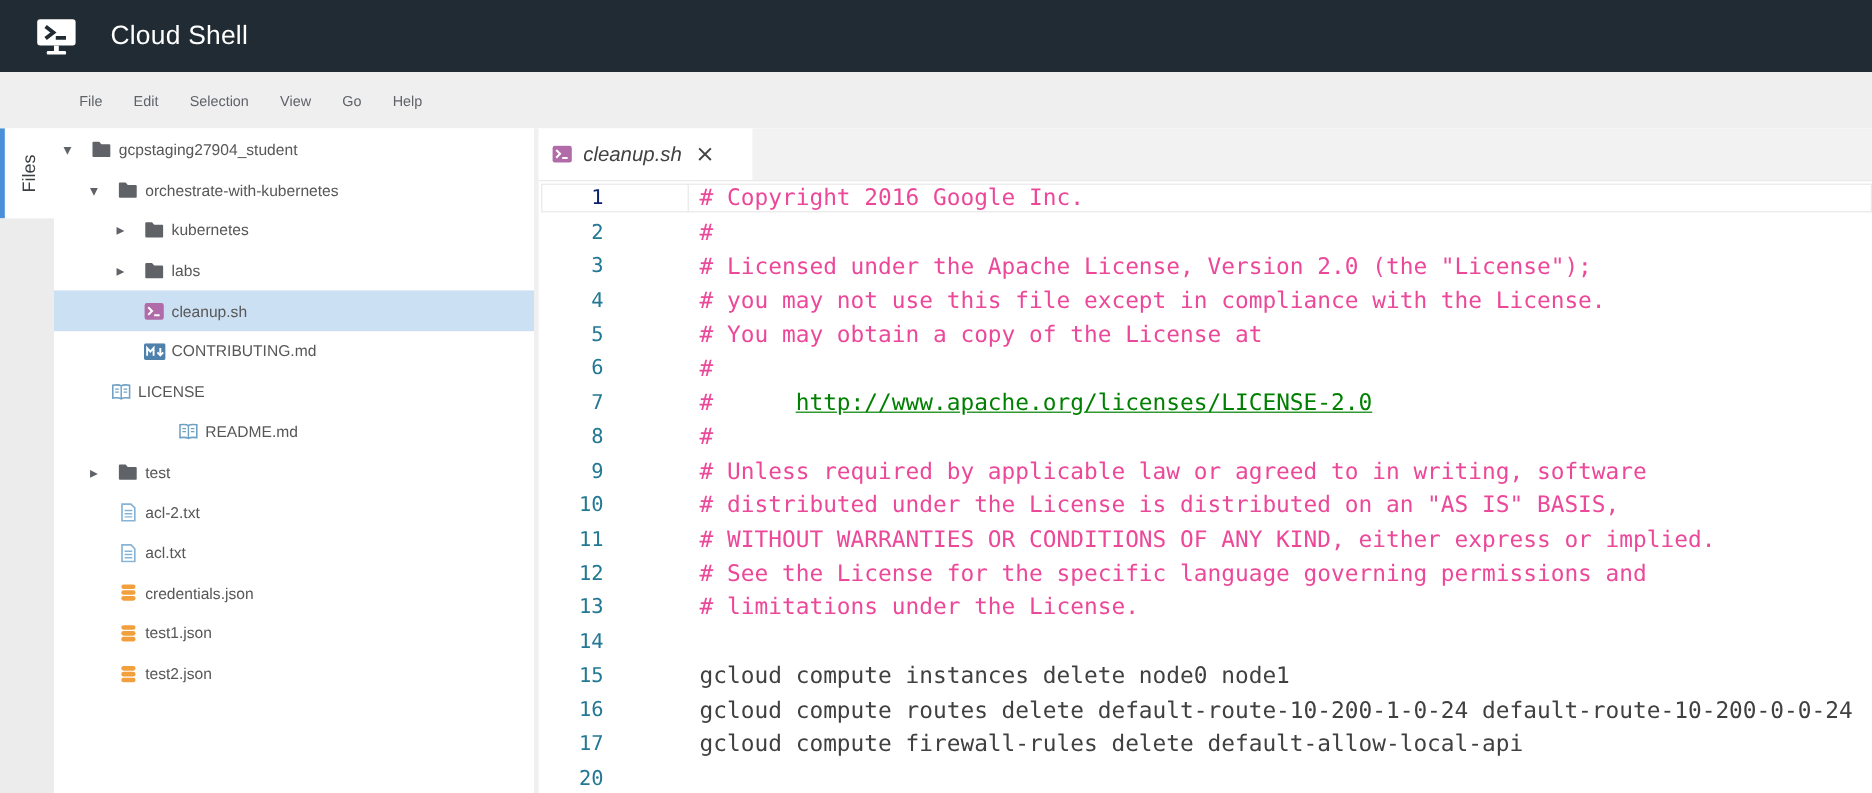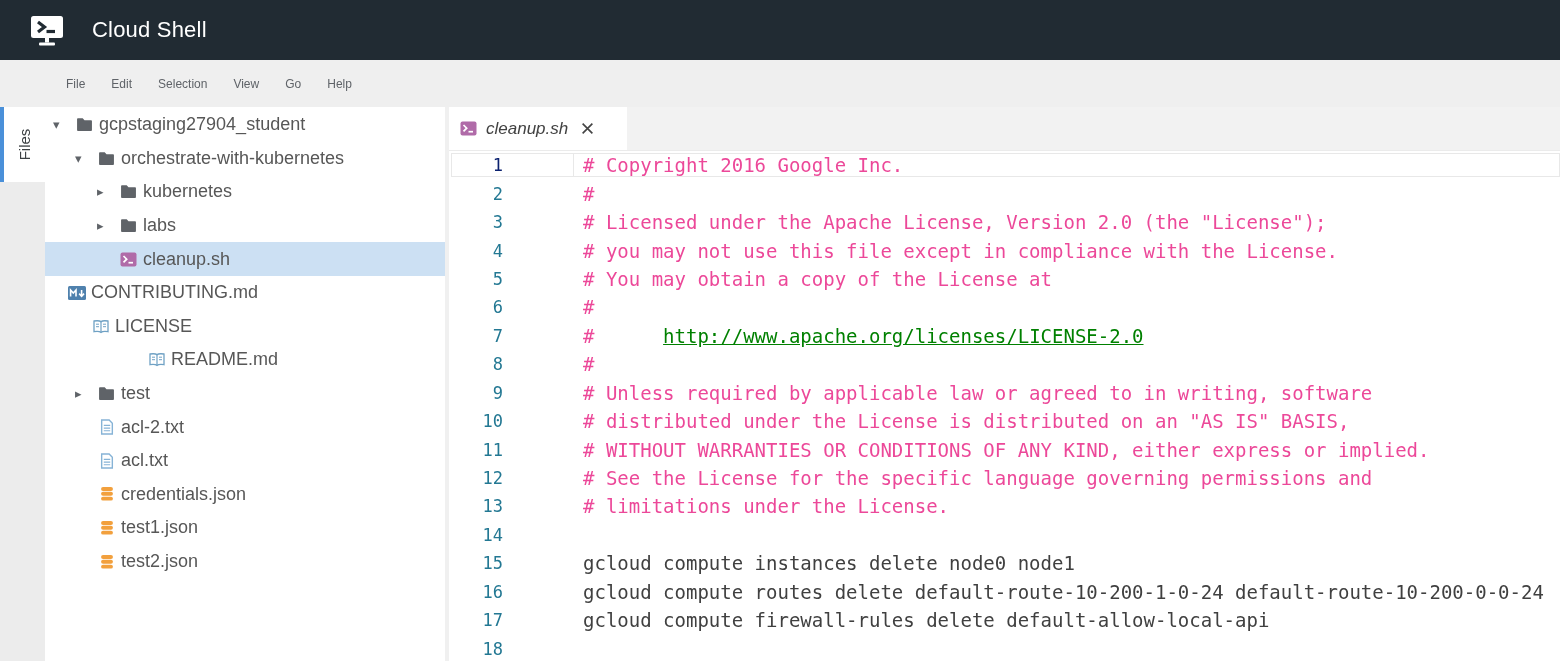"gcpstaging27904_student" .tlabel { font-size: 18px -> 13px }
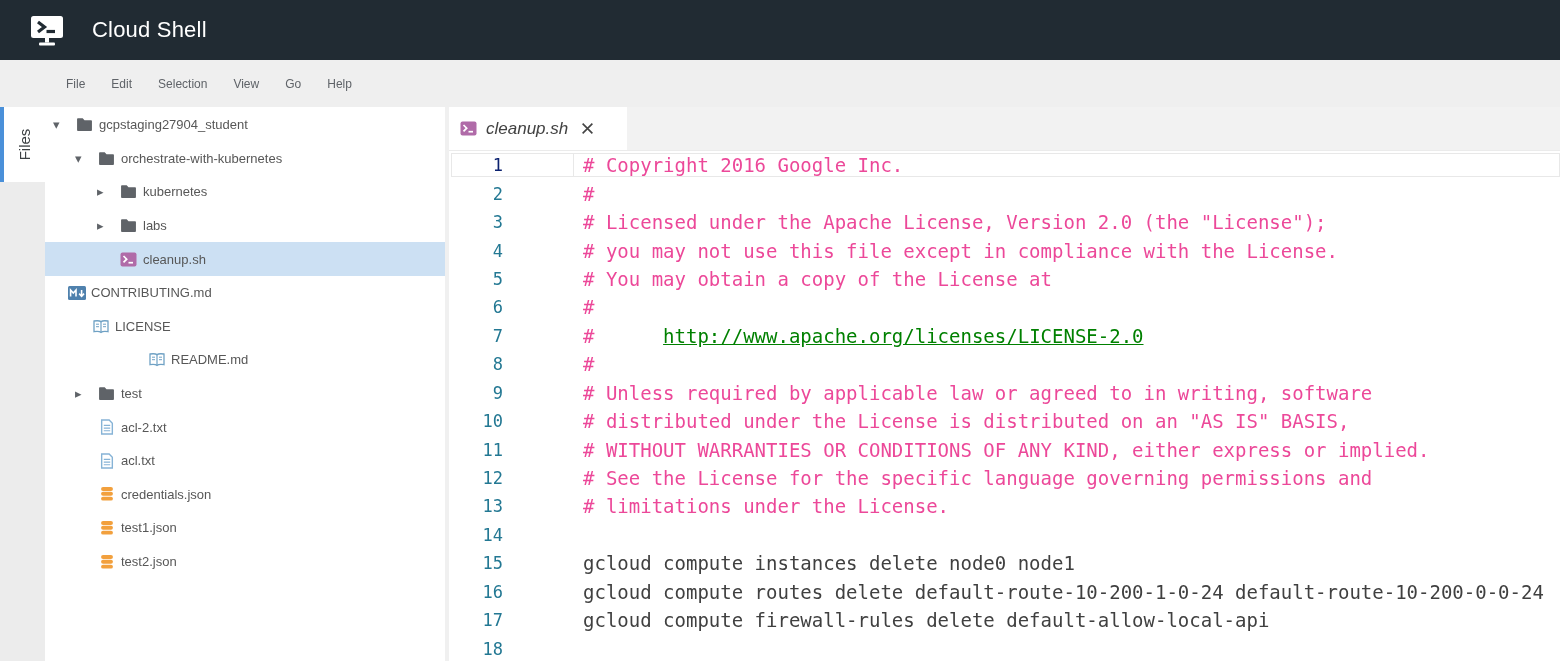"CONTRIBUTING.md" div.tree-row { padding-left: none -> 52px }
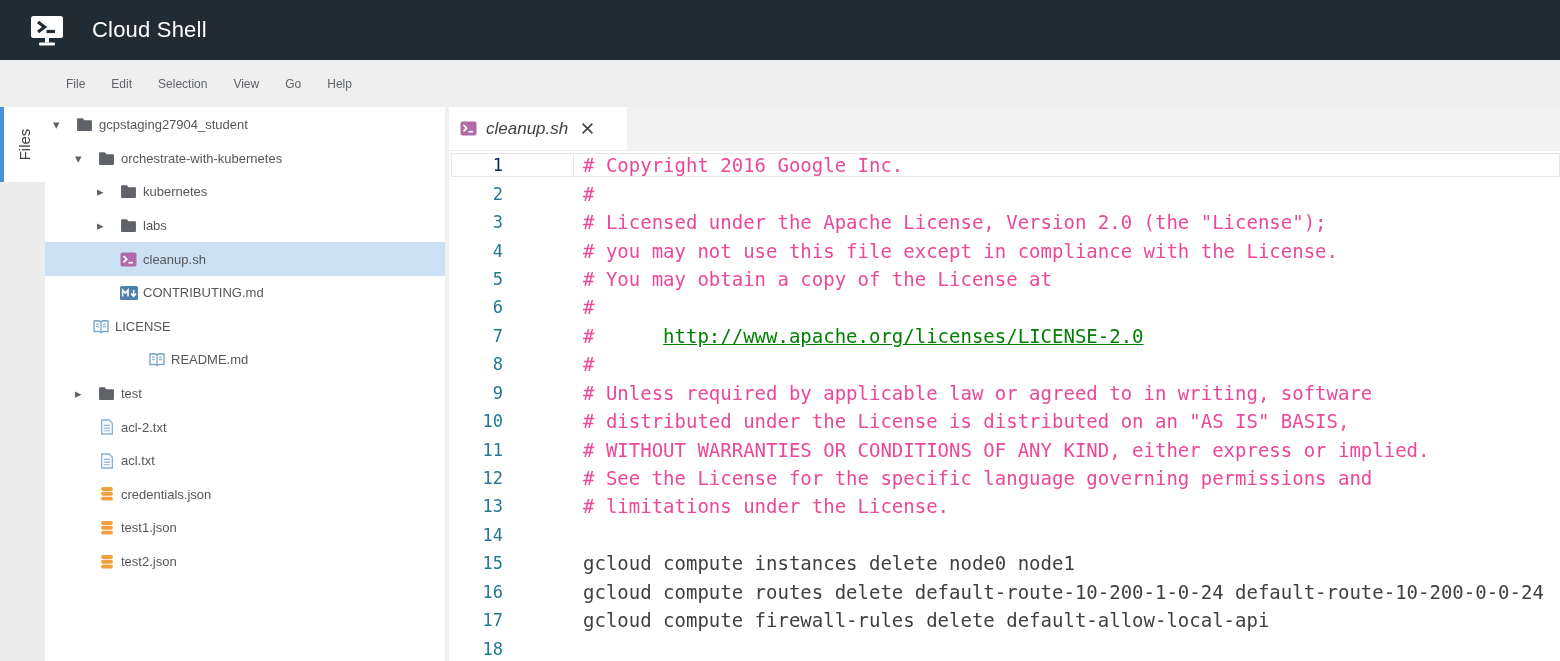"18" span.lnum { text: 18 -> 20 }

======

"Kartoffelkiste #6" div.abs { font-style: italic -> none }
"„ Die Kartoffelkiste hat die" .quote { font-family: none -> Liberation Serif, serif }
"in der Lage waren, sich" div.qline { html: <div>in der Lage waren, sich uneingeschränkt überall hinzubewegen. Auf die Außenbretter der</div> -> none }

======

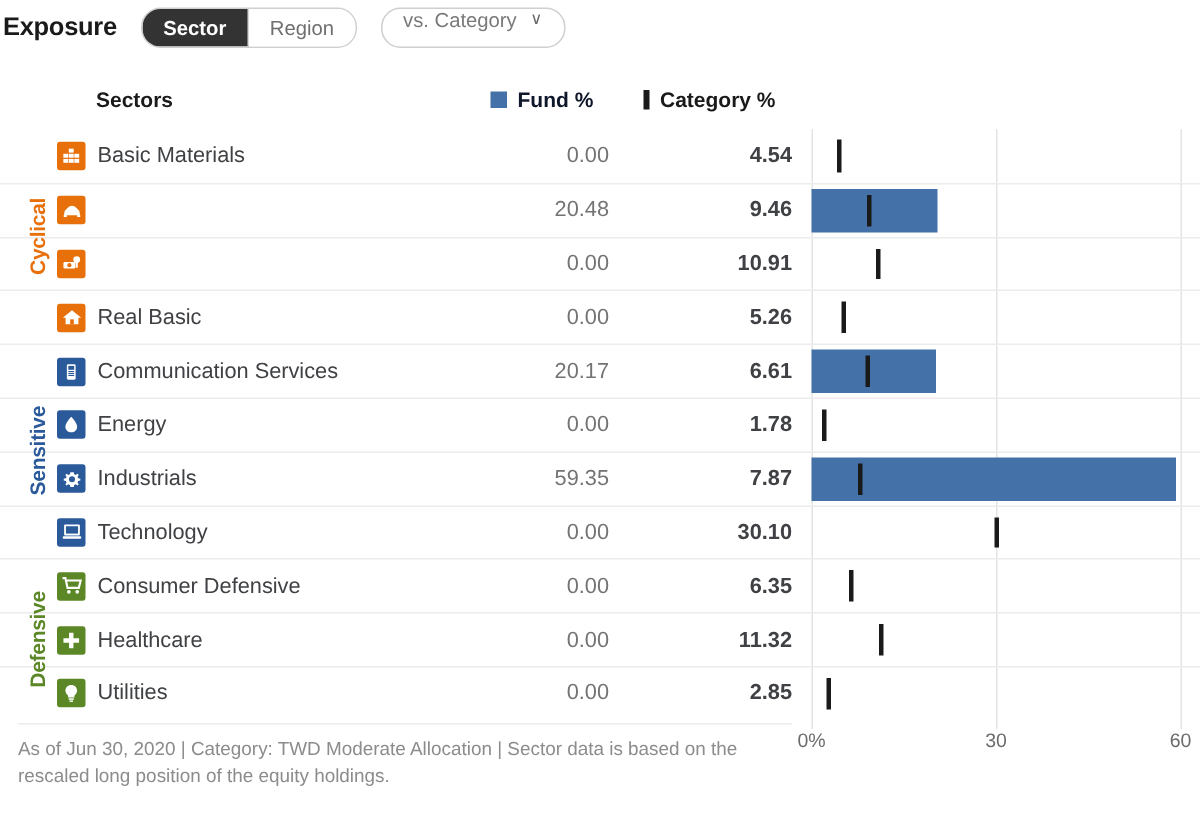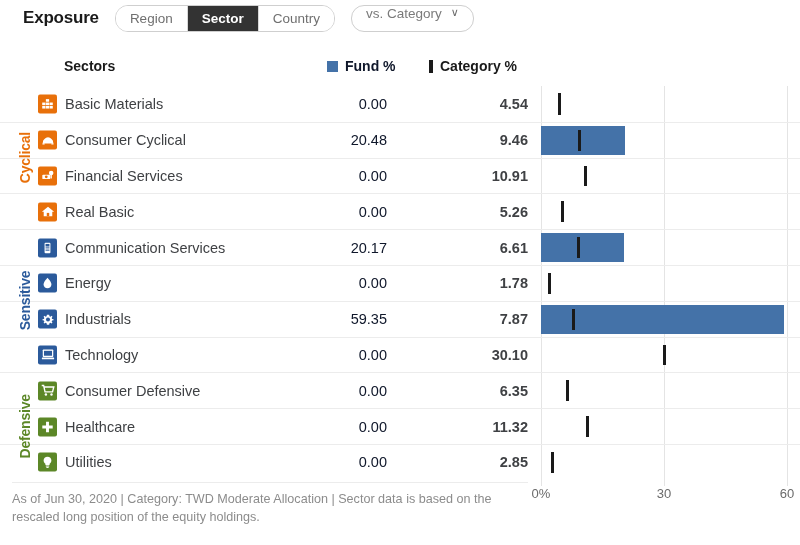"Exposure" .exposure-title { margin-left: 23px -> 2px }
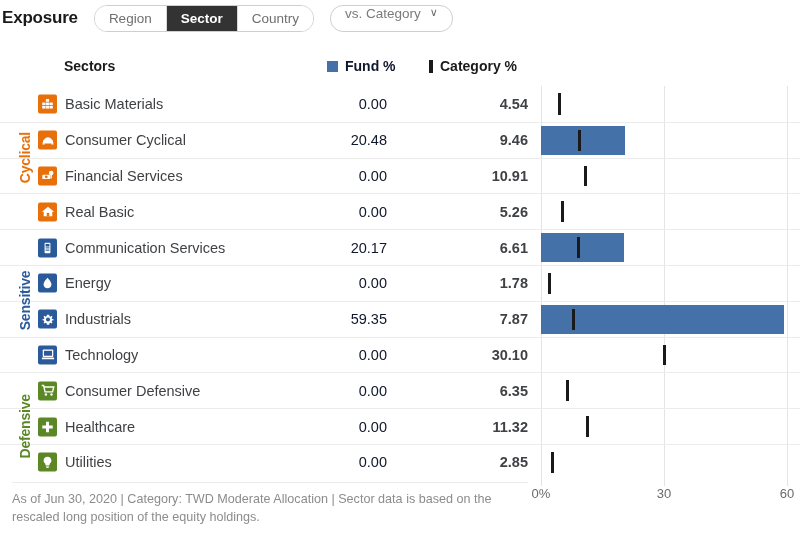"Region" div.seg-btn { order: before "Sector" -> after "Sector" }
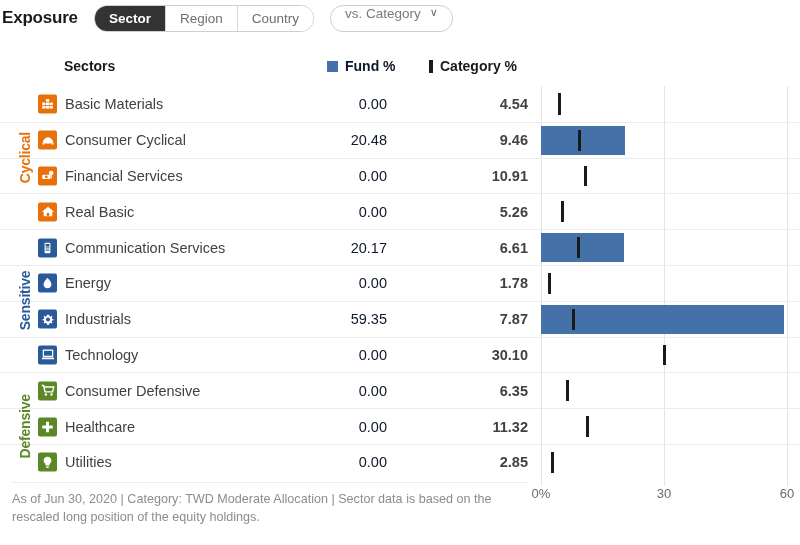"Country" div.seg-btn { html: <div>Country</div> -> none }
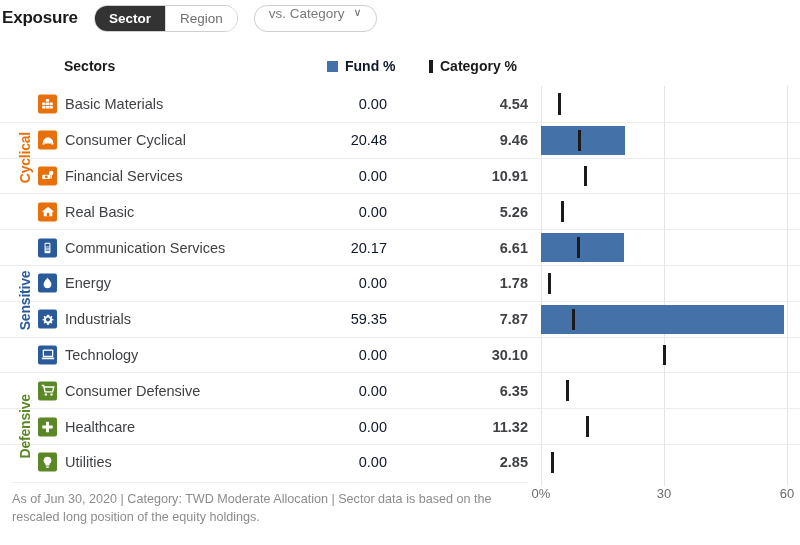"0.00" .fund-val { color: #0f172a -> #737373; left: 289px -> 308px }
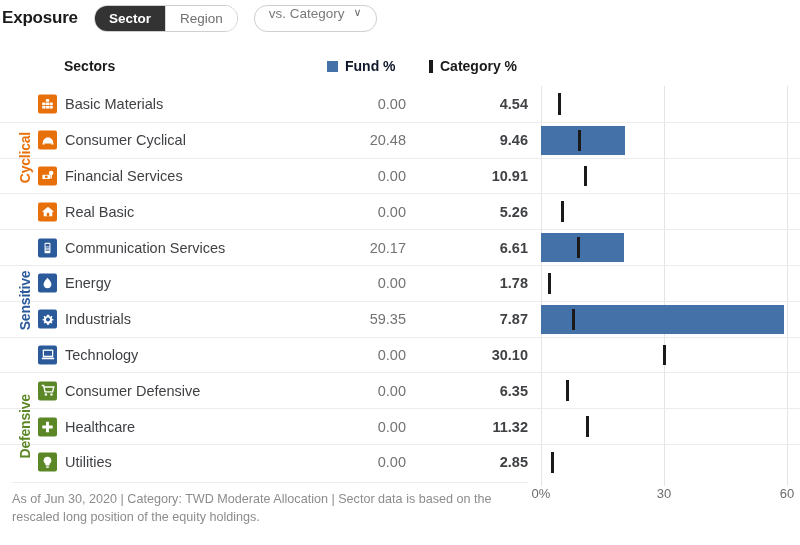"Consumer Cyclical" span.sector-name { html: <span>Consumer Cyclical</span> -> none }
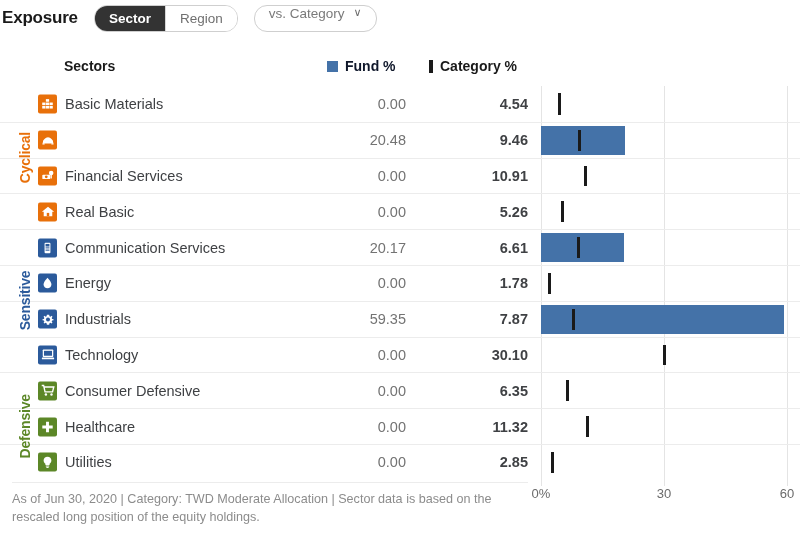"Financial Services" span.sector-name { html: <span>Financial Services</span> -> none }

======

PROBLEM TO WORK ON:
In the listing above, find the line with "font-size: 18px ->" and the line with "text: 18 ->". Set down both and every line between them, minus the pictures.

RESULT OF THIS EXERCISE:
"gcpstaging27904_student" .tlabel { font-size: 18px -> 13px }
"CONTRIBUTING.md" div.tree-row { padding-left: none -> 52px }
"18" span.lnum { text: 18 -> 20 }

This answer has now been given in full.